Tom Sowell explains, as only he can:
Fannie Mae and Freddie Mac do not deserve to be bailed out, but neither do workers, families and businesses deserve to be put through the economic wringer by a collapse of credit markets, such as occurred during the Great Depression of the 1930s.
Neither do the voters deserve to be deceived on the eve of an election by the idea this is a failure of free markets that should be replaced by political micro-managing.
Nothing about this makes me more angry than the continued lies by the collectivists that this was a failure of the free market.
I dunno. All the money those guys in DC took from the FMs makes me pretty angry too.
Not a failure of free markets, but certainly failure of a free press.
Failure of regulation and regulators but not just on loans.
Anyone that only talks about mortgages in all of this mess has no idea how widespread the rot is.

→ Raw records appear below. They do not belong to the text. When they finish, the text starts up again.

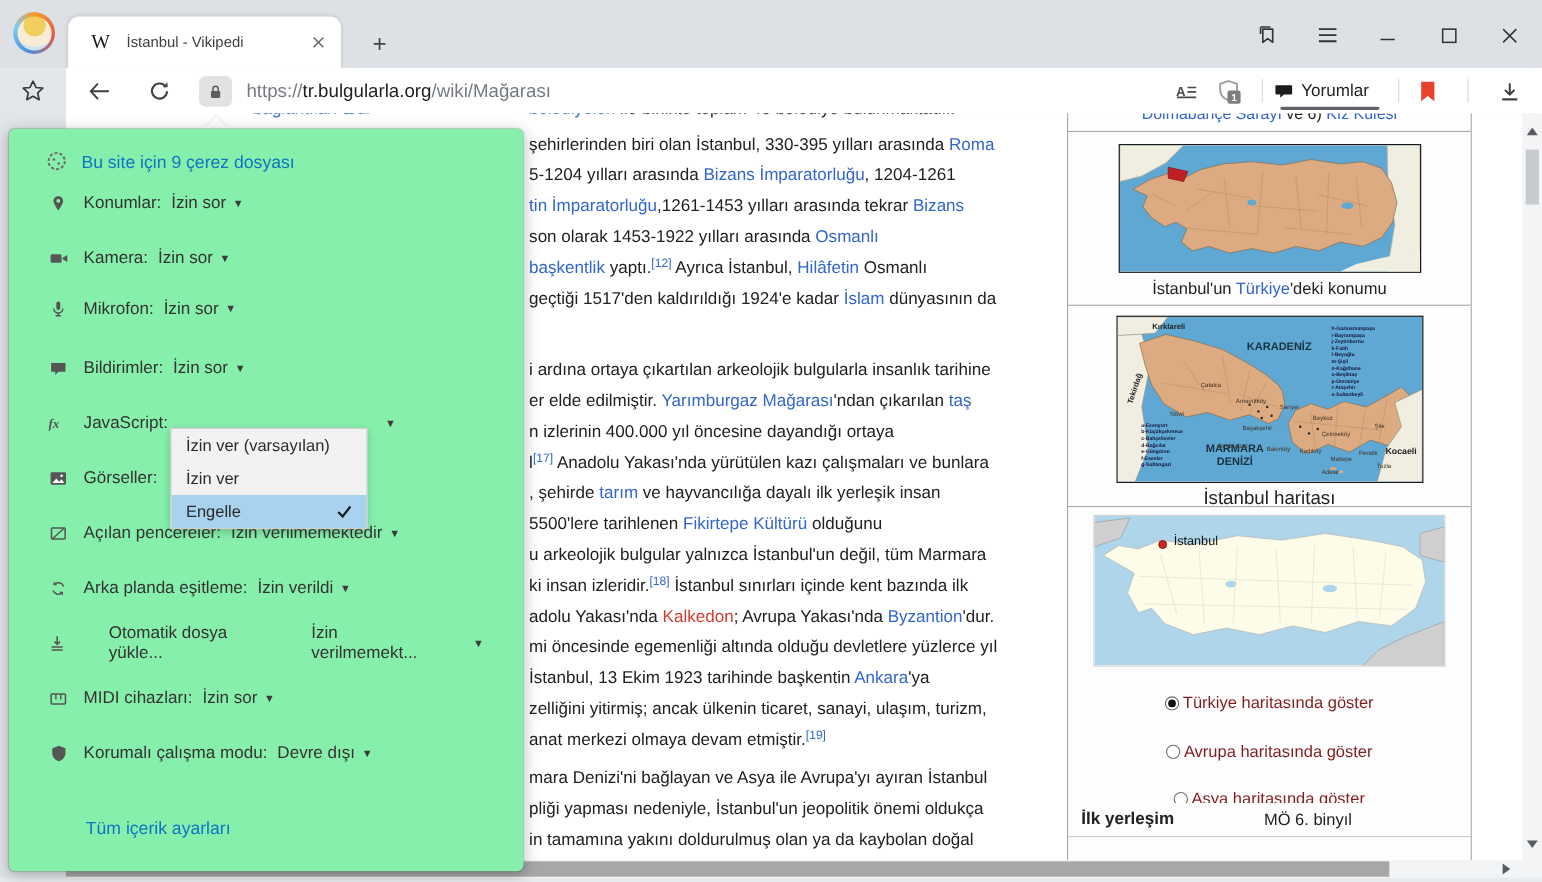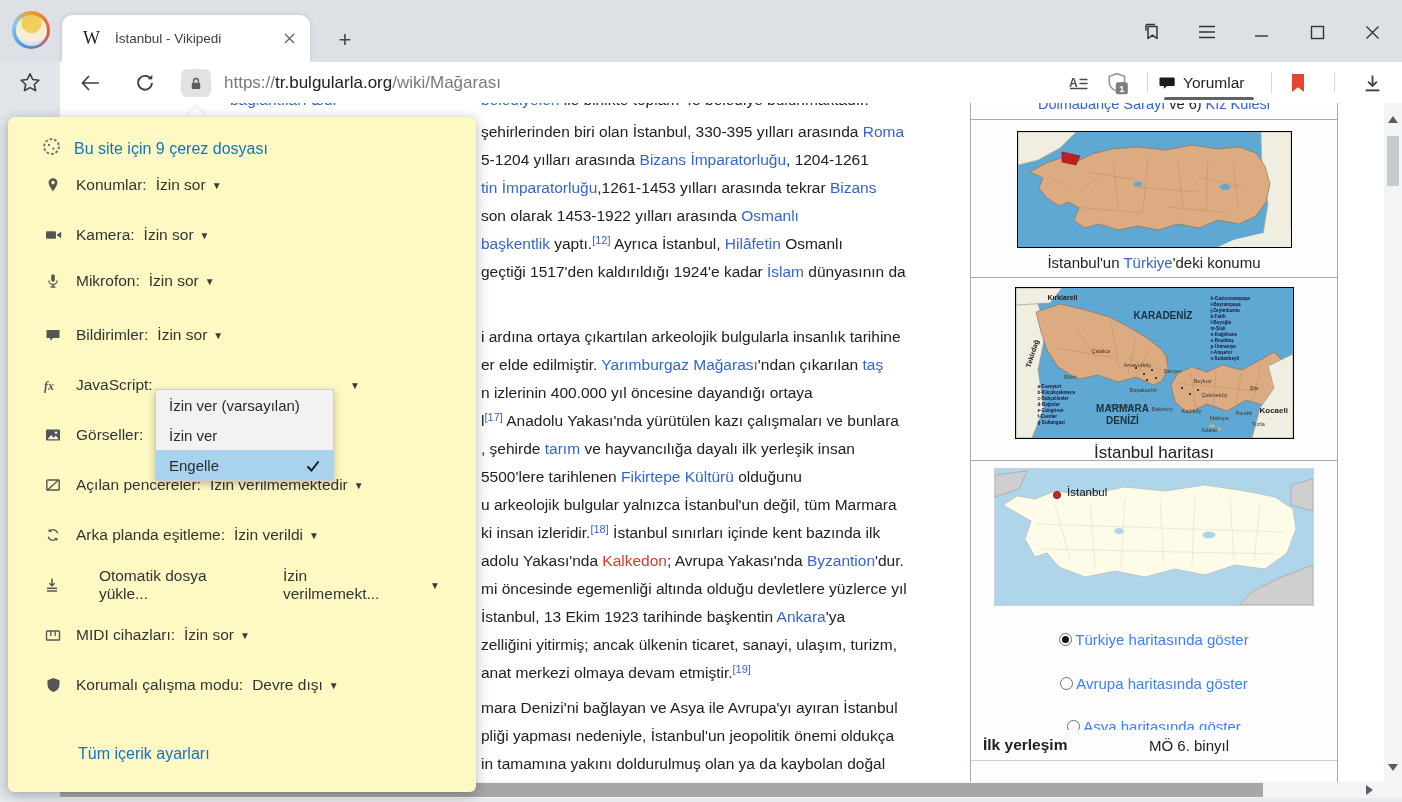--- a/index.html
+++ b/index.html
@@ -73,7 +73,7 @@
   .tri-right{width:0;height:0;border-top:5px solid transparent;border-bottom:5px solid transparent;border-left:7px solid #595d62;}
 
   
-  #panel{left:8px;top:117px;width:468px;height:675px;background:#fef9c3;border-radius:6px;
+  #panel{left:8px;top:117px;width:468px;height:675px;background:#86efac;border-radius:6px;
          box-shadow:0 3px 14px rgba(0,0,0,.28), 0 0 1px rgba(0,0,0,.2);z-index:40;}
   #panel-notch{left:189px;top:110px;width:15px;height:15px;background:#fff;transform:rotate(45deg);
                box-shadow:-2px -2px 3px rgba(0,0,0,.06);z-index:39;}

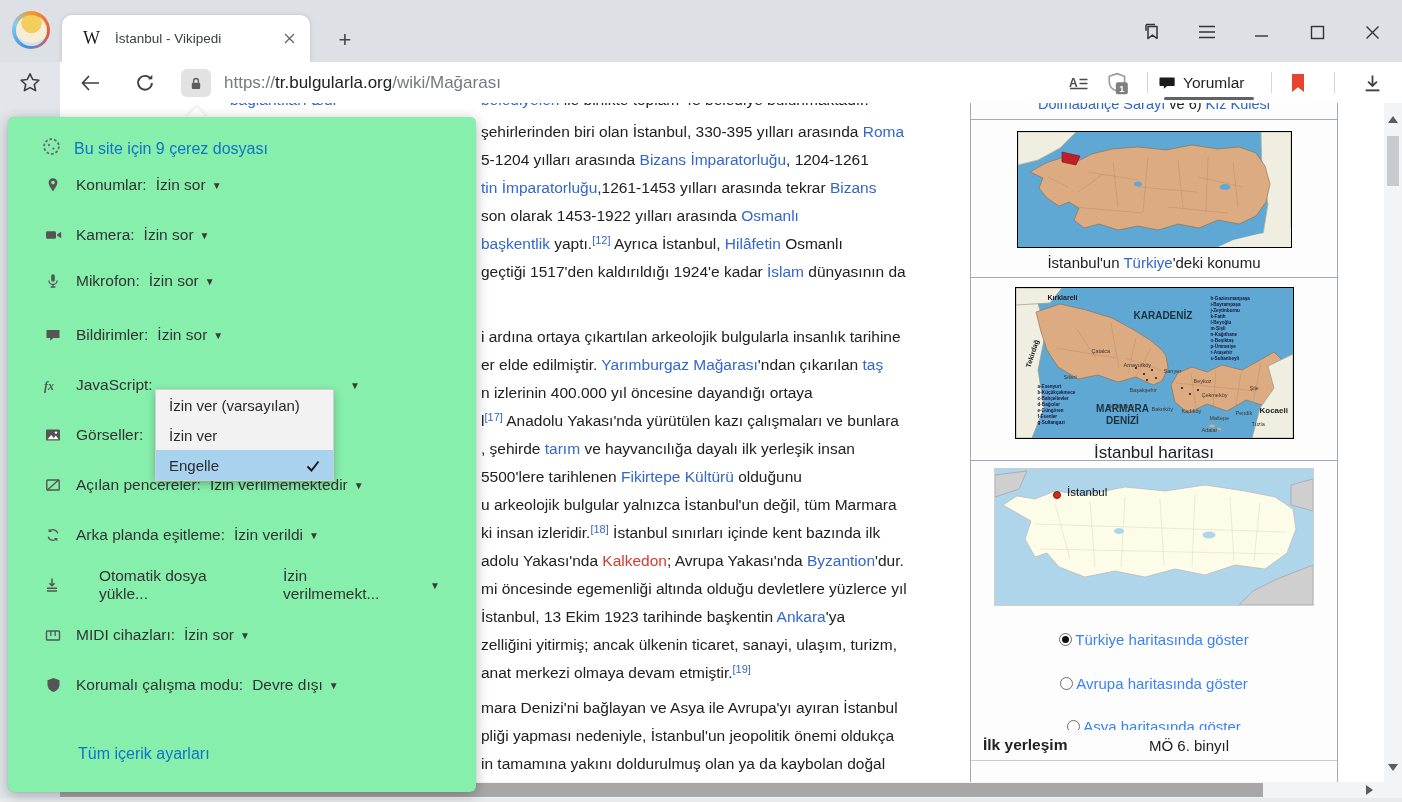--- a/index.html
+++ b/index.html
@@ -51,7 +51,7 @@
   .maplabel{position:absolute;white-space:nowrap;}
   .legend{position:absolute;font-size:4.6px;line-height:6px;white-space:pre;color:#14143c;font-weight:bold;}
   #radios{margin-top:11px;text-align:center;}
-  .radio-line{height:19.5px;display:flex;align-items:center;justify-content:center;font-size:15px;color:#3b82f6;margin-top:24px;}
+  .radio-line{height:19.5px;display:flex;align-items:center;justify-content:center;font-size:15px;color:#7f1d1d;margin-top:24px;}
   .radio{width:13px;height:13px;border:1px solid #6d6d6d;border-radius:50%;margin-right:3px;background:#fff;
          display:inline-flex;align-items:center;justify-content:center;box-sizing:border-box;}
   .radio.sel::after{content:"";width:7px;height:7px;border-radius:50%;background:#111;}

The mortgage stuff is a dog & pony show off to the side of what's really going on.
This mess has been thoroughly enabled by both of the major parties, and participated in on a global scale. Any finger-pointing between the two major parties is just distraction and misdirection when they are both completely culpable.
Breach of contract issues are for the Courts, not Congress.
The real crisis is that they are about to make our money worthless. Hyperinflation of central currencies might fulfill some bible prophecy concerning the last days.
Obama, whether elected or not, seems like a false messiah, also a sign of the last days.
Ken,
The example you use to demonstrate the problem is excellent AND Scary as hell.
And I should add, if I understand Ken correctly, could have been avoided with significantly more regulation.
WTF.
Well, and there's also the question of in what sense and to what extent is this a "failure"? For example, it isn't for me. My company doesn't borrow money to operate, never has, probably never will. We buy stuff
out of last year's receipts. If we have a bad year, we don't buy stuff and we don't hire people. We're a small company, and we have grown slowly but steadily, to match our revenues.
I've seen the alternative approach, talked to people who say Gee why don't you just borrow $50 million, hire a bunch of people, and implement all these plans you have for the next decade in the next 6 months? You'll grow like crazy, pay the money back, and all be rich in two years.
Or maybe not, huh? Now anyone who took that route is selling their office furniture while their employees glumly scroll through the craigslist job ads. Works for me.
Is it a failure when the market punishes greed and a lack of judgement? I'm not sure I'd say yes. Indeed, the willingness of the market to ruthlessly punish bad decisions is what makes it far more flexible and powerful than any imaginable central planning. Getting government massively involved is akin to unionizing all of us, so that our welfare depends more on time served and appropriate political connections than the sheer plain quality of our decisions. Turns the entire US into the equivalent of GM (or for the TT crowd, NASA): lousy products, zero accountability, great wages -- at least until the Chinese or Poles or Indians, or some other hungry humorless striver, eats your lunch and dumps you unceremoniously on the ash-heap of history, still clutching your Obama flag, and nattering on about how the big problems of the day are racial sensitivity, "equal pay" legislation, and other such deck chairs on the Titanic frivolity.